» Task statement: Beginning at the line that contains "html: <h2>螺母连接形式参考表</h2> ->" and finishing at the line that contains "height: 31px ->", output the data below exactly. Include both end lines and no pictures.

» Provided data:
* * * * *

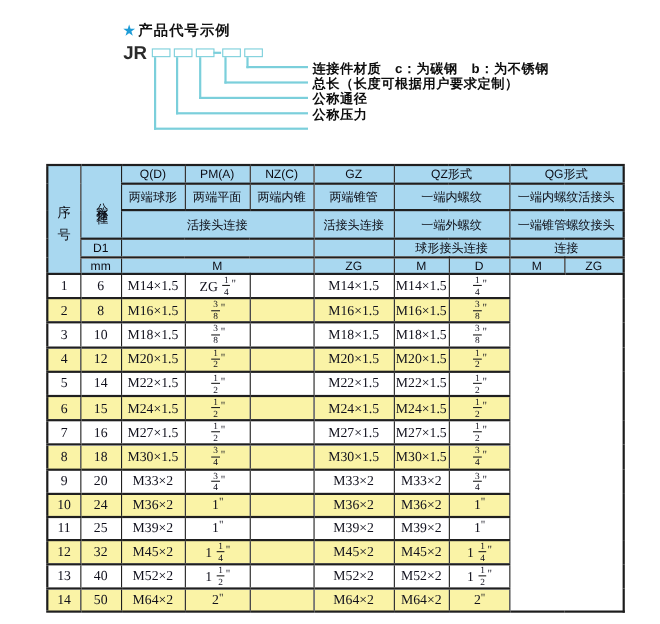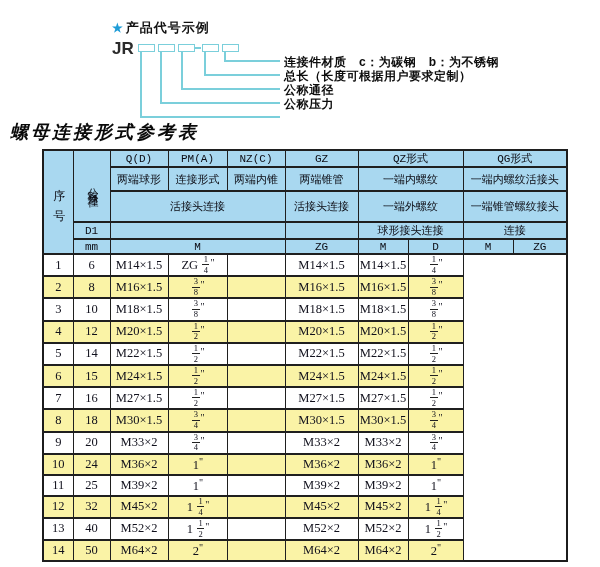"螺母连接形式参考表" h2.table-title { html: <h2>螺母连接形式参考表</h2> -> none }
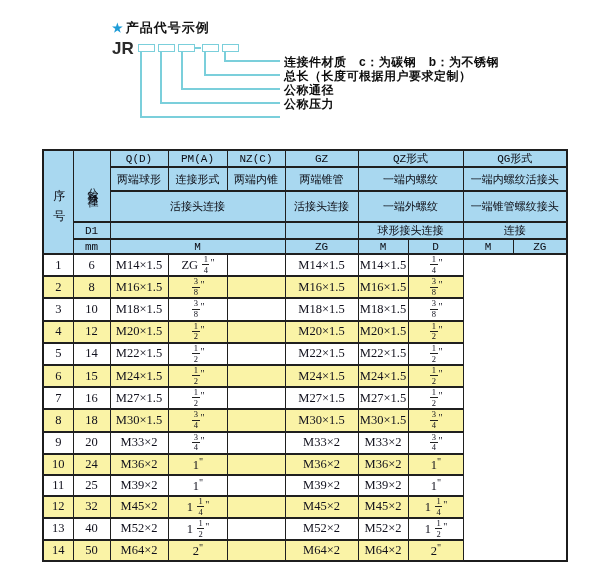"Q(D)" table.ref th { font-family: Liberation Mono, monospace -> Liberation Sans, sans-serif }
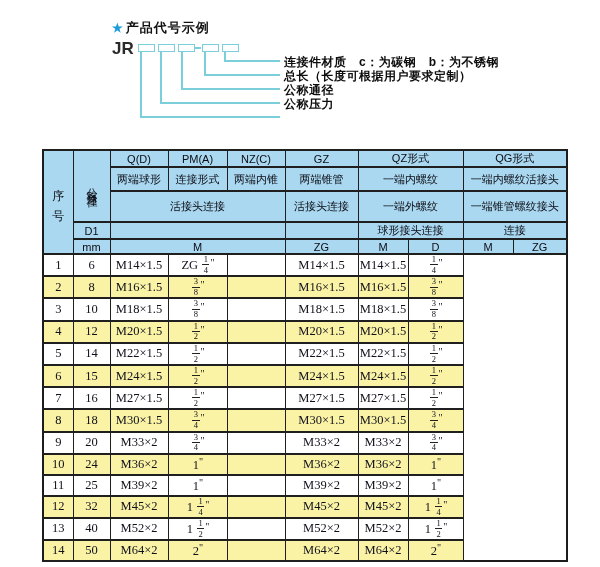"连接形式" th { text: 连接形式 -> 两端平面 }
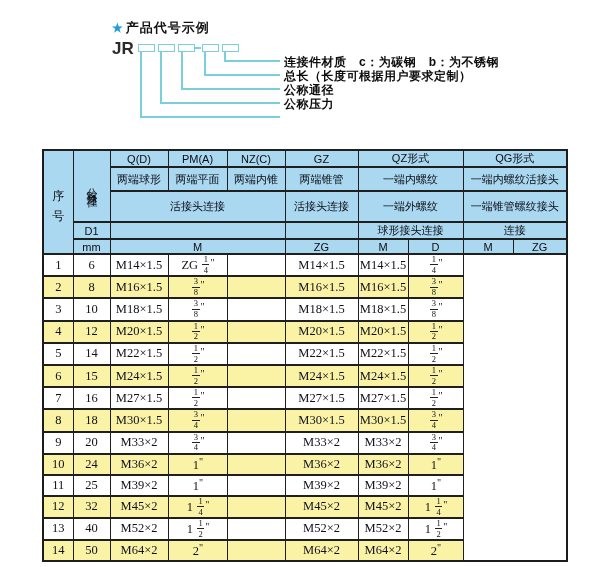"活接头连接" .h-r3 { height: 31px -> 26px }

* * * * *

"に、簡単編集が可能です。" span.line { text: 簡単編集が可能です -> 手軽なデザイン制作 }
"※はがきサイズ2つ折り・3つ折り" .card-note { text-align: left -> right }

* * * * *

» Expected answer:
"螺母连接形式参考表" h2.table-title { html: <h2>螺母连接形式参考表</h2> -> none }
"Q(D)" table.ref th { font-family: Liberation Mono, monospace -> Liberation Sans, sans-serif }
"连接形式" th { text: 连接形式 -> 两端平面 }
"活接头连接" .h-r3 { height: 31px -> 26px }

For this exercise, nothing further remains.